Since I started blogging, three intelligent friends have complimented me on my musical taste and 123 people have accused me of being stuck in an ‘manic depressive, 80’s time warp’. Obviously, this is preferable to being told you have abysmal taste in music and started me thinking. So here is another in the very occasional and popular ‘30 second’ series:

  • ‘Superlative’ - You love everything I love. You despise everything I despise and I have actually discovered new bands from your recommendation engine.
  • ‘Unexpectedly good’ - You love ‘The Chameleons’ who broke up before you were even born.
  • ‘Excellent’ - You like everything I like and you hate everything I hate.
  • ‘Mixed’ - You like Devo.
  • ‘Eclectic’ - as above but also includes Test Department.

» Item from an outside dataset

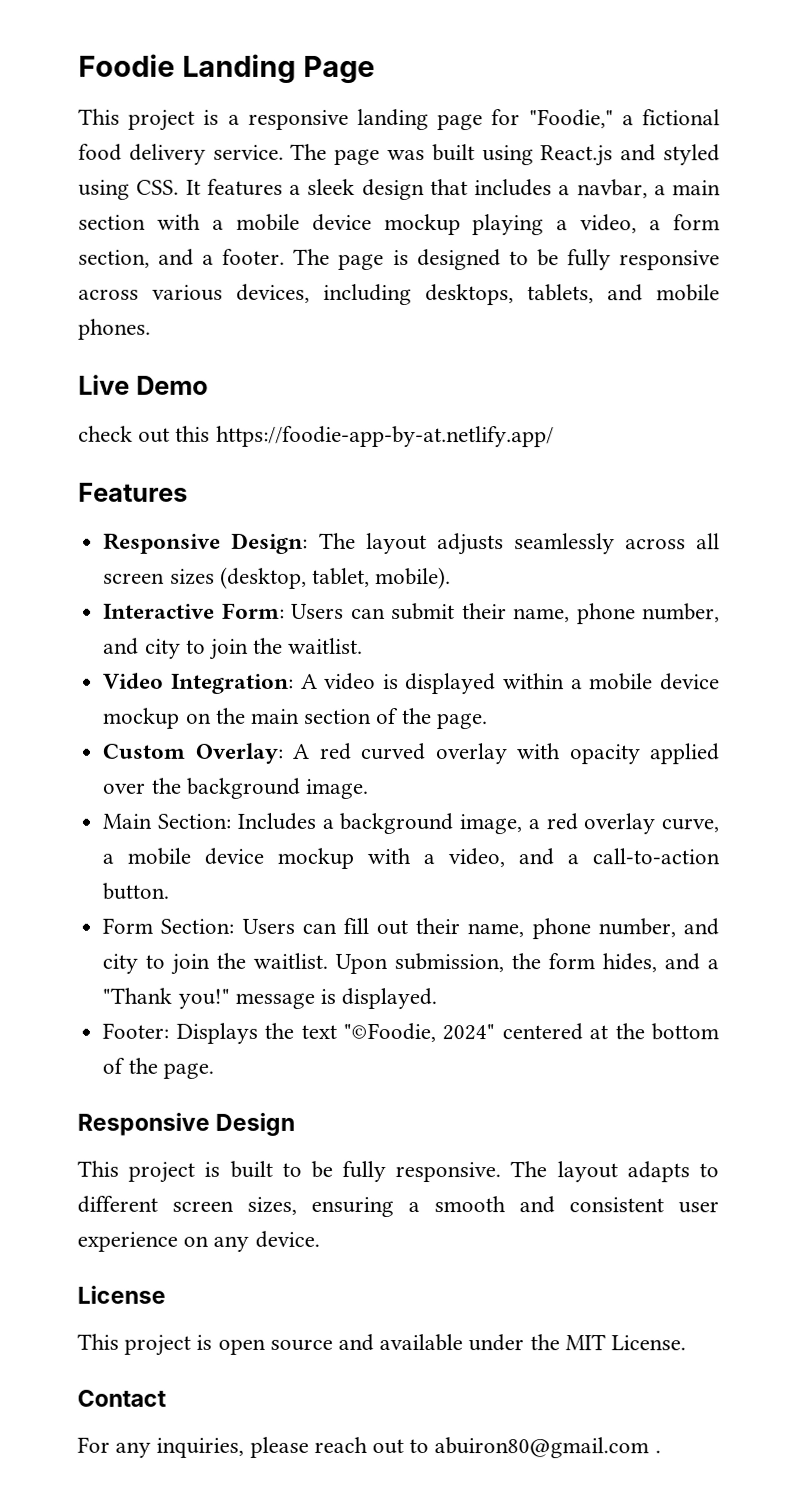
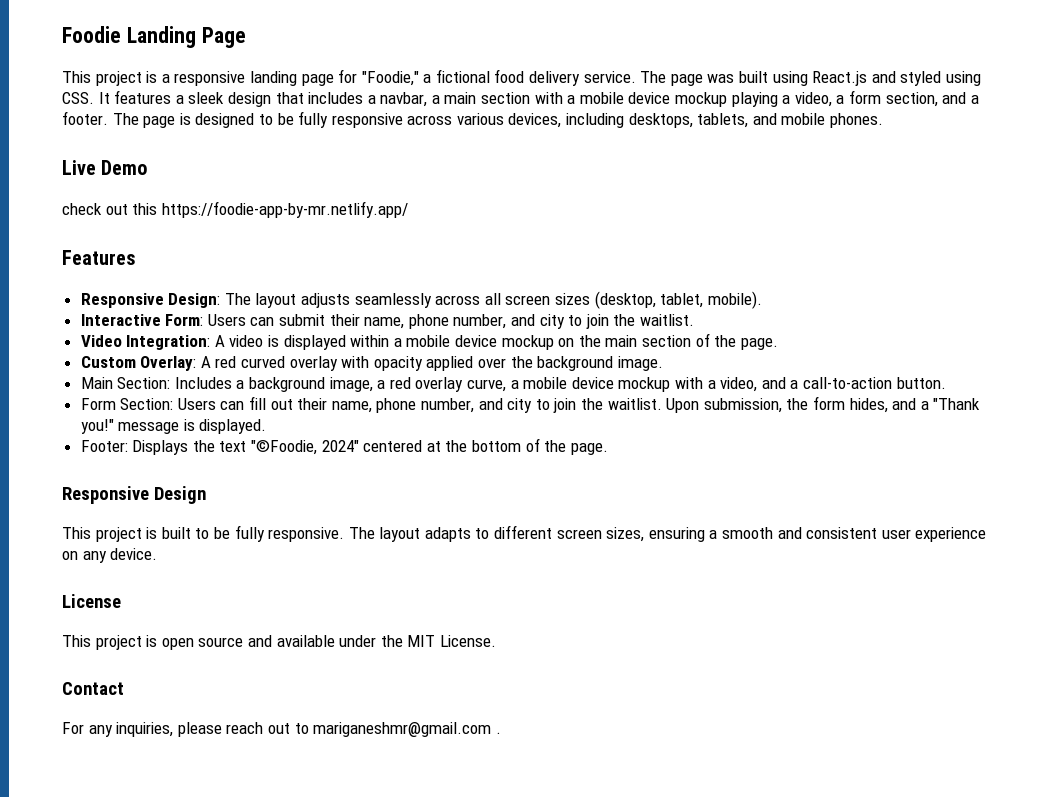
- check out this https://foodie-app-by-at.netlify.app/
+ check out this https://foodie-app-by-mr.netlify.app/
- For any inquiries, please reach out to abuiron80@gmail.com .
+ For any inquiries, please reach out to mariganeshmr@gmail.com .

  • ‘80’s time warp’ - Admirable but no overlap with my own particular 80’s time warp.
  • ‘Dinner party music’ - You tend to overindulge when hosting a dinner party and reach for Dire Straits ‘Brothers in Arms’.
  • ‘Esoteric’ - You like a Devo song and it isn’t even ‘Are we not men ?’
  • ‘70’s time warp’ - You have a penchant for vinyl, Pink Floyd and Led Zeppelin. Seek medical help immediately.
  • ‘Unbelievably varied’ - Your name (pseudonym alert) is Ontario Emperor.